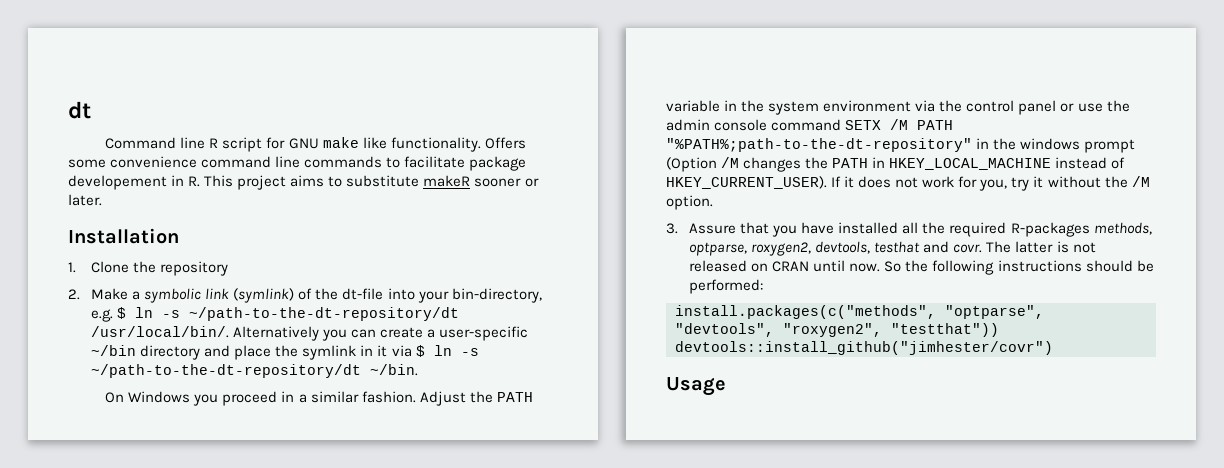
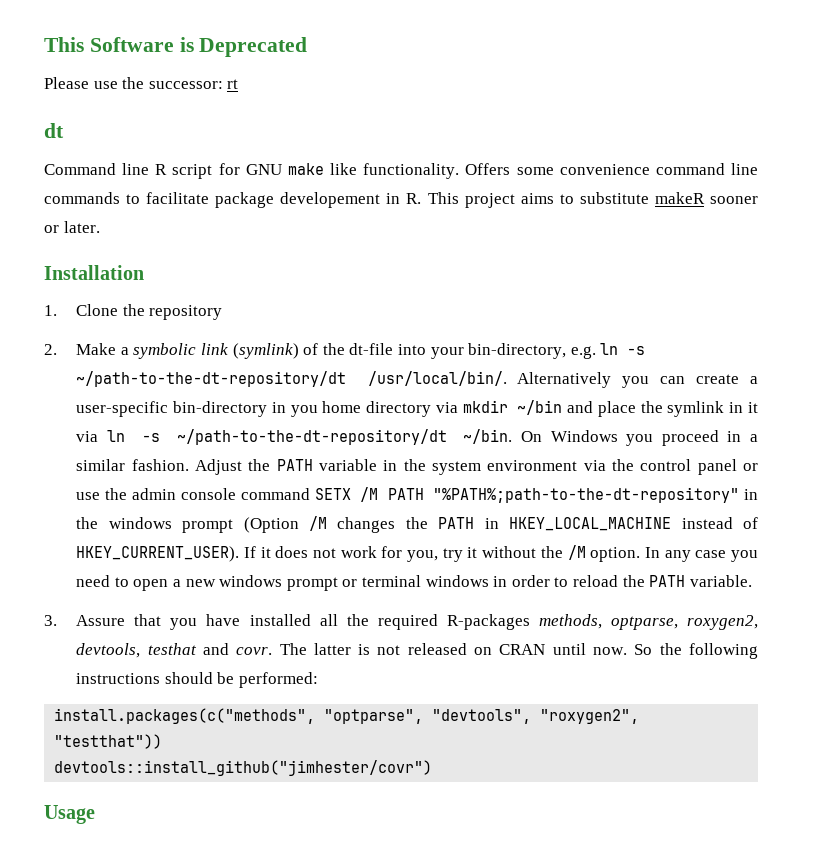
+ This Software is Deprecated
+ Please use the successor: rt
- 2. Make a symbolic link (symlink) of the dt-file into your bin-directory, e.g. $ ln -s ~/path-to-the-dt-repository/dt /usr/local/bin/.
+ 2. Make a symbolic link (symlink) of the dt-file into your bin-directory, e.g. ln -s ~/path-to-the-dt-repository/dt /usr/local/bin/.
- Alternatively you can create a user-specific ~/bin directory and place the symlink in it via $ ln -s ~/path-to-the-dt-repository/dt ~/bin.
- On Windows you proceed in a similar fashion.
+ Alternatively you can create a user-specific bin-directory in you home directory via mkdir ~/bin and place the symlink in it via ln -s ~/path-to-the-dt-repository/dt ~/bin. On Windows you proceed in a similar fashion.
+ In any case you need to open a new windows prompt or terminal windows in order to reload the PATH variable.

▬▬▬▬▬▬

Pictures omitted, give the entries again exactly.

+ This Software is Deprecated
+ Please use the successor: rt
- 2. Make a symbolic link (symlink) of the dt-file into your bin-directory, e.g. $ ln -s ~/path-to-the-dt-repository/dt /usr/local/bin/.
+ 2. Make a symbolic link (symlink) of the dt-file into your bin-directory, e.g. ln -s ~/path-to-the-dt-repository/dt /usr/local/bin/.
- Alternatively you can create a user-specific ~/bin directory and place the symlink in it via $ ln -s ~/path-to-the-dt-repository/dt ~/bin.
- On Windows you proceed in a similar fashion.
+ Alternatively you can create a user-specific bin-directory in you home directory via mkdir ~/bin and place the symlink in it via ln -s ~/path-to-the-dt-repository/dt ~/bin. On Windows you proceed in a similar fashion.
+ In any case you need to open a new windows prompt or terminal windows in order to reload the PATH variable.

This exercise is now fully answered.